GENSEL, PATRICIA G.1*, MICHELLE E. KOTYK1, WILLIAM H. FORBES2, and GARY BOONE3. 1Dept. Biology, University of North Carolina, Chapel Hill, NC, 27599; 2P.O. Box 447, Washburn, ME 04786; 3136 Canterberry St., Presque Isle, ME 04769. - A newly discovered Devonian plant- bearing locality in northern Maine and a new plant found there.

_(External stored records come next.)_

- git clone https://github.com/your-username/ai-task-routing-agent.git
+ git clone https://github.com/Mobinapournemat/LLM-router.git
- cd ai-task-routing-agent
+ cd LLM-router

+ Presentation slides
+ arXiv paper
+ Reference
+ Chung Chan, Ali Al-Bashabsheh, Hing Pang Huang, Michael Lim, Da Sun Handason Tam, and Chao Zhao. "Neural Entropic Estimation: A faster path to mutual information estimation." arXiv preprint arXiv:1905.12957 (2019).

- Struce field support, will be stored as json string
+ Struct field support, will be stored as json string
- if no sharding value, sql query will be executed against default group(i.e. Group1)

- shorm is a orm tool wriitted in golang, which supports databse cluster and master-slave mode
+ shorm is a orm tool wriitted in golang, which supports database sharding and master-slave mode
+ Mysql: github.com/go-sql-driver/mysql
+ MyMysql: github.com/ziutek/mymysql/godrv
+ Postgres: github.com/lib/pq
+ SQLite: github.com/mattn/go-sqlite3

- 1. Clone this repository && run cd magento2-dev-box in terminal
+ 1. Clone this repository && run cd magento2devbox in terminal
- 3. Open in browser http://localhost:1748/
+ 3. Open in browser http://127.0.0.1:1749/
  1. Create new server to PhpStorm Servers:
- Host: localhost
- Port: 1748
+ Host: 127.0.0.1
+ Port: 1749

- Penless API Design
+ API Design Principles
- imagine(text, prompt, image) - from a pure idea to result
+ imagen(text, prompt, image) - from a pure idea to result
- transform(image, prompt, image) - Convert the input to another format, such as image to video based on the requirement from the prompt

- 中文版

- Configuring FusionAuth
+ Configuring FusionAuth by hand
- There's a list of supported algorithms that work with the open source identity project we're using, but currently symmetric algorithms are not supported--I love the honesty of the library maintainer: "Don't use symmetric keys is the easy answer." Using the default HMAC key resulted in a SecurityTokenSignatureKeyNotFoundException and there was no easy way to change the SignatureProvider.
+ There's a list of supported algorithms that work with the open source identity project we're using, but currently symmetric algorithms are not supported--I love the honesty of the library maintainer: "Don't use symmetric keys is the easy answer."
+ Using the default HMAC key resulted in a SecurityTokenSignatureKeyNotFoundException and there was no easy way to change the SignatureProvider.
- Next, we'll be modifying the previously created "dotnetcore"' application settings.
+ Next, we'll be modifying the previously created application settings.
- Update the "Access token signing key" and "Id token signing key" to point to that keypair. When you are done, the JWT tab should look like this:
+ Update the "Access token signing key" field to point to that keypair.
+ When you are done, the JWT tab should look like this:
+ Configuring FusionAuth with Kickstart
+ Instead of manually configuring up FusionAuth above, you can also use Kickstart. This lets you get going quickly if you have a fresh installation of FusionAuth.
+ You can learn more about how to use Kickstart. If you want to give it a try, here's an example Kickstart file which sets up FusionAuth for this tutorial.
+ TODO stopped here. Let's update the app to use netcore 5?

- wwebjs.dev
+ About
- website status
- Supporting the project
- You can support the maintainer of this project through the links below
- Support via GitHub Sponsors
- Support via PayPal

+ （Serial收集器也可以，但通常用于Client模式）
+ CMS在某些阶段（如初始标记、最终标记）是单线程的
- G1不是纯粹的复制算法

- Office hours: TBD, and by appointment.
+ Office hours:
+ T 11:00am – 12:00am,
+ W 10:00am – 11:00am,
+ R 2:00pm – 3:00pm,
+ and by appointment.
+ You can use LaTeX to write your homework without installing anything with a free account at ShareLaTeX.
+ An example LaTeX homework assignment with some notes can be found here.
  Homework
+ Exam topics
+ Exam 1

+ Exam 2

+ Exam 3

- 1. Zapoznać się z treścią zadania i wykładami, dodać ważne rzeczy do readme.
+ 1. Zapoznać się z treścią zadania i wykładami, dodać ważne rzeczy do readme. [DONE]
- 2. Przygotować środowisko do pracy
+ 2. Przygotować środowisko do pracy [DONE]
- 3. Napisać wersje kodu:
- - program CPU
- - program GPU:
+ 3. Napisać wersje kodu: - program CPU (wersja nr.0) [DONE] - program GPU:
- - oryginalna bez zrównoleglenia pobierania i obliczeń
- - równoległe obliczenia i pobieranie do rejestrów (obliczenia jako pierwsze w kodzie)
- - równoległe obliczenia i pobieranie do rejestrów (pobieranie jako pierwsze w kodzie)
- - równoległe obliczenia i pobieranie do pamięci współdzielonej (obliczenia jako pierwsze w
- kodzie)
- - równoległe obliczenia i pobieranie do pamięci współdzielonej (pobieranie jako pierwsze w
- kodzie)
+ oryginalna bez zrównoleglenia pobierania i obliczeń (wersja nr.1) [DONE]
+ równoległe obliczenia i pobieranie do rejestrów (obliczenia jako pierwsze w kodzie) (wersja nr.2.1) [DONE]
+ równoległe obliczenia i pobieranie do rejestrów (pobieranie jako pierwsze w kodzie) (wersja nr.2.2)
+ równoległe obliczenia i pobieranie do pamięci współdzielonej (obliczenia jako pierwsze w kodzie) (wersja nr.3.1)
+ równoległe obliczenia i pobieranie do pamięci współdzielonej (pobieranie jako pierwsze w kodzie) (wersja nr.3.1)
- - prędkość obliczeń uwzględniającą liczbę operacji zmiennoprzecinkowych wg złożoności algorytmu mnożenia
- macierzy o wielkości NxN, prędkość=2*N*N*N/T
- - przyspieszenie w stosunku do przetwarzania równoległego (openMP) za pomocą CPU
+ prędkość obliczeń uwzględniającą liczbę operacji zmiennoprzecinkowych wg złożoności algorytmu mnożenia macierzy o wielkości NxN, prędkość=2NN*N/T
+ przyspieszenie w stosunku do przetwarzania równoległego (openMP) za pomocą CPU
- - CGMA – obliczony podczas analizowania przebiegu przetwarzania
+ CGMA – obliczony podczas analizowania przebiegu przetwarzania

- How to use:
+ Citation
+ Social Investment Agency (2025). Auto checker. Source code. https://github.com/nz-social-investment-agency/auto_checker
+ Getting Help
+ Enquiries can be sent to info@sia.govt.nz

Within the 30-mile strike-belt of the Fish River Lake Formation, dated
as Middle Ordovician to Early Devonian (Gedinnian) in age, three
recently opened borrow pits within a half mile of one another along
the general strike in low-lying land west of St. Froid Lake disclose a
new assemblage of plant fossils, some of which cannot be recognized as
known taxa. Dispersed spores indicate an age no older than Late Emsian
or early Middle Devonian. Plants are preserved in a light buff
tuffaceous(?) calcareous siltstone located near the contact with the
slates of the Siegenian/Emsian Seboomook Group. This siltstone is
unlike any previously described within the Fish River Lake Formation.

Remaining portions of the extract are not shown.